23 December. 4th Sunday of Advent

1st Reading: Micah 5:2-5

Salvation coming from little Bethlehem — to unite the nation under God

The Lord says this: But you, O Bethlehem of Ephrathah, who are one of the little clans of Judah, from you shall come forth for me one who is to rule in Israel, whose origin is from of old, from ancient days. Therefore he shall give them up until the time when she who is in labor has brought forth; then the rest of his kindred shall return to the people of Israel. And he shall stand and feed his flock in the strength of the Lord, in the majesty of the name of the Lord his God. And they shall live secure, for now he shall be great to the ends of the earth, and he shall be the one of peace.

Responsorial Psalm: Ps 79: 2-3, 15-16, 18-19

R./: Lord, make us turn to you; let us see your face and we shall be saved.

O shepherd of Israel, hear us,
shine forth from your cherubim throne.
O Lord, rouse up your might,
O Lord, come to our help. (R./)

God of hosts, turn again, we implore,
look down from heaven and see.
Visit this vine and protect it,
the vine your right hand has planted. (R./)

May your hand be on the man you have chosen,
the man you have given your strength.
And we shall never forsake you again:
give us life that we may call upon your name. (R./)

2nd Reading: Hebrews 10:5-10

Christ the High Priest brings reconciliation between humanity and God

When Christ came into the world, he said, “Sacrifices and offerings you have not desired, but a body you have prepared for me; in burnt offerings and sin offerings you have taken no pleasure. Then I said, ‘See, God, I have come to do your will, O God’ (in the scroll of the book it is written of me.”

When he said above, “You have neither desired nor taken pleasure in sacrifices and offerings and burnt offerings and sin offerings” (these are offered according to the law), then he added, “See, I have come to do your will.” He abolishes the first in order to establish the second.
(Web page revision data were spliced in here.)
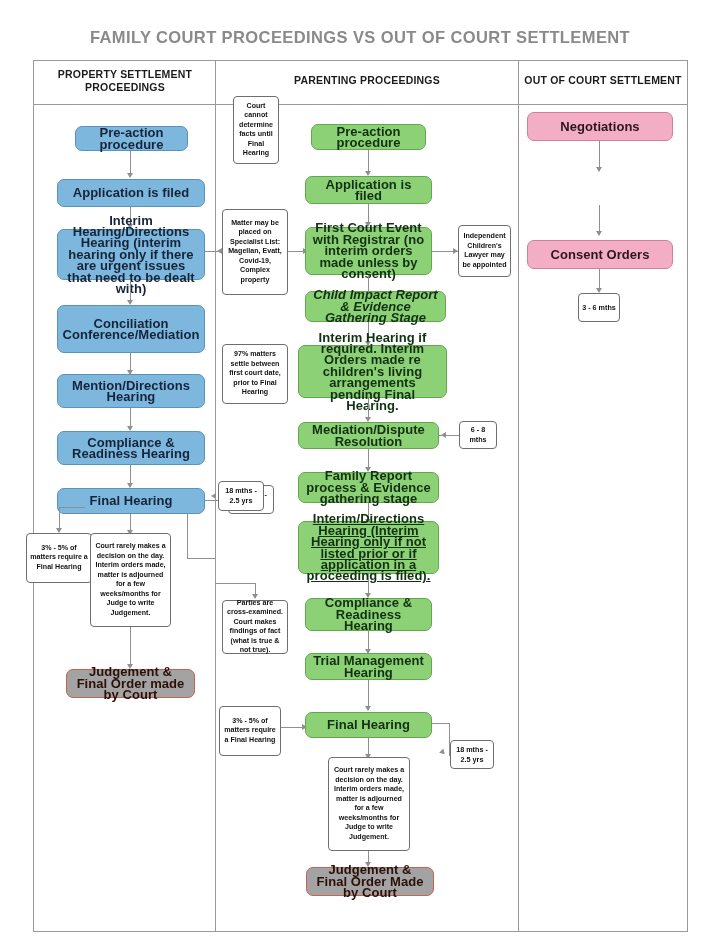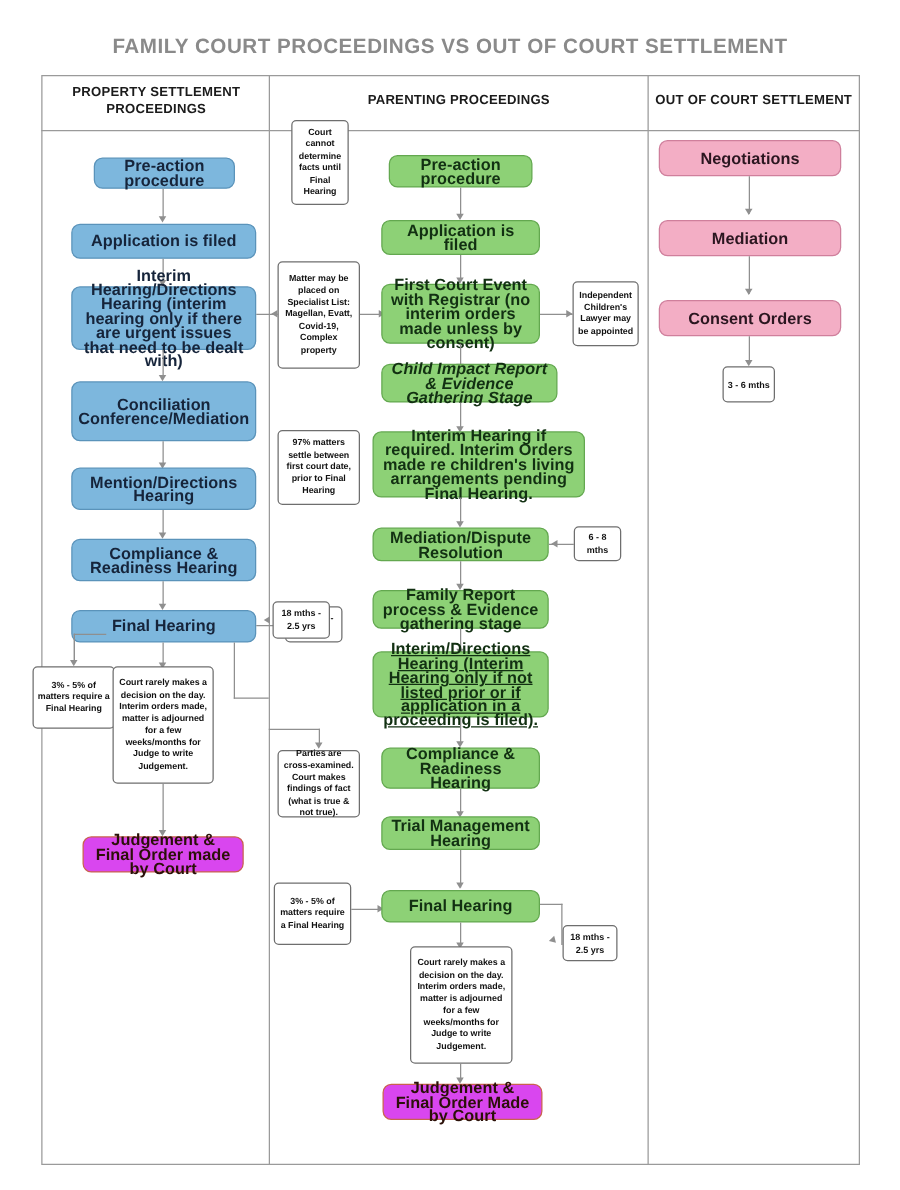"Mediation" div.node { html: <div>Mediation</div> -> none }
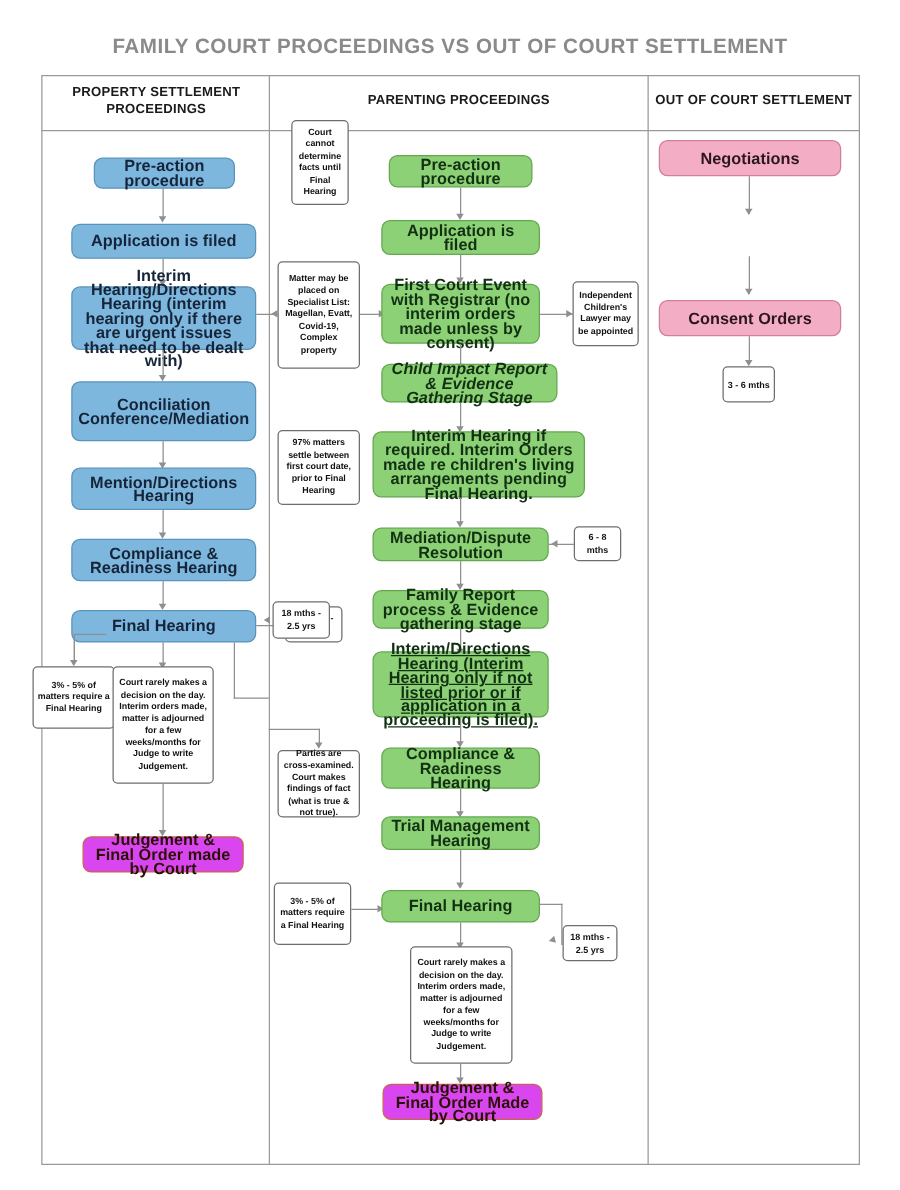"Interim Hearing if required. Interim" div.node { width: 170px -> 149px }
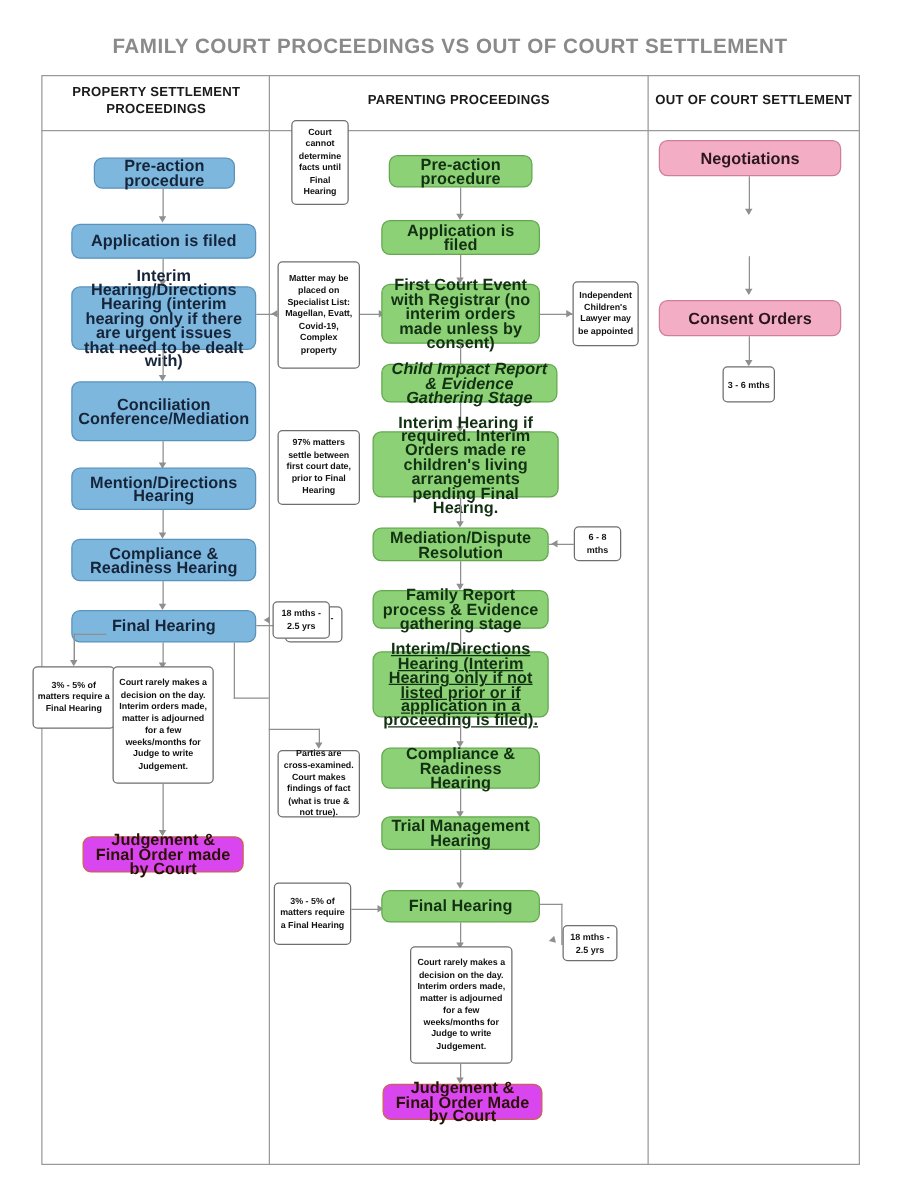"Judgement & Final Order made" .red { background: #d946ef -> #a3a3a3 }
And it is by God’s will that we have been sanctified through the offering of the body of Jesus Christ once for all.

Gospel: Luke 1:39-44

Elizabeth recognises the unique child that Mary carries within her

In those days Mary set out and went with haste to a Judean town in the hill country, where she entered the house of Zechariah and greeted Elizabeth. When Elizabeth heard Mary’s greeting, the child leaped in her womb. And Elizabeth was filled with the Holy Spirit and exclaimed with a loud cry, “Blessed are you among women, and blessed is the fruit of your womb. And why has this happened to me, that the mother of my Lord comes to me? For as soon as I heard the sound of your greeting, the child in my womb leaped for joy.”

VISITATION


One further holding of our breath

The readings invite one further holding of the breath in anticipation, before the birth of Jesus. The Visitation, in particular, with its explicit and implied encounter(s), may help us reflect on all the encounters of this season, not forgetting “the” encounter to which we are all invited. [Kieran O’Mahony]


Honouring the Madonna

When a mother is expecting, all the focus is on her health and wellbeing. She gets loads of advice — ‘be careful,’ ‘don’t lift that’ and ‘don’t forget your afternoon nap.’ Once the baby is born the main attention moves to the baby — ‘who does she look like?’ ‘what name will you give him?’ – and so on. So on this last Sunday before Christmas the Gospel is focussed on Mary, the expectant mother, and in particular, on her visit to her cousin, Elizabeth.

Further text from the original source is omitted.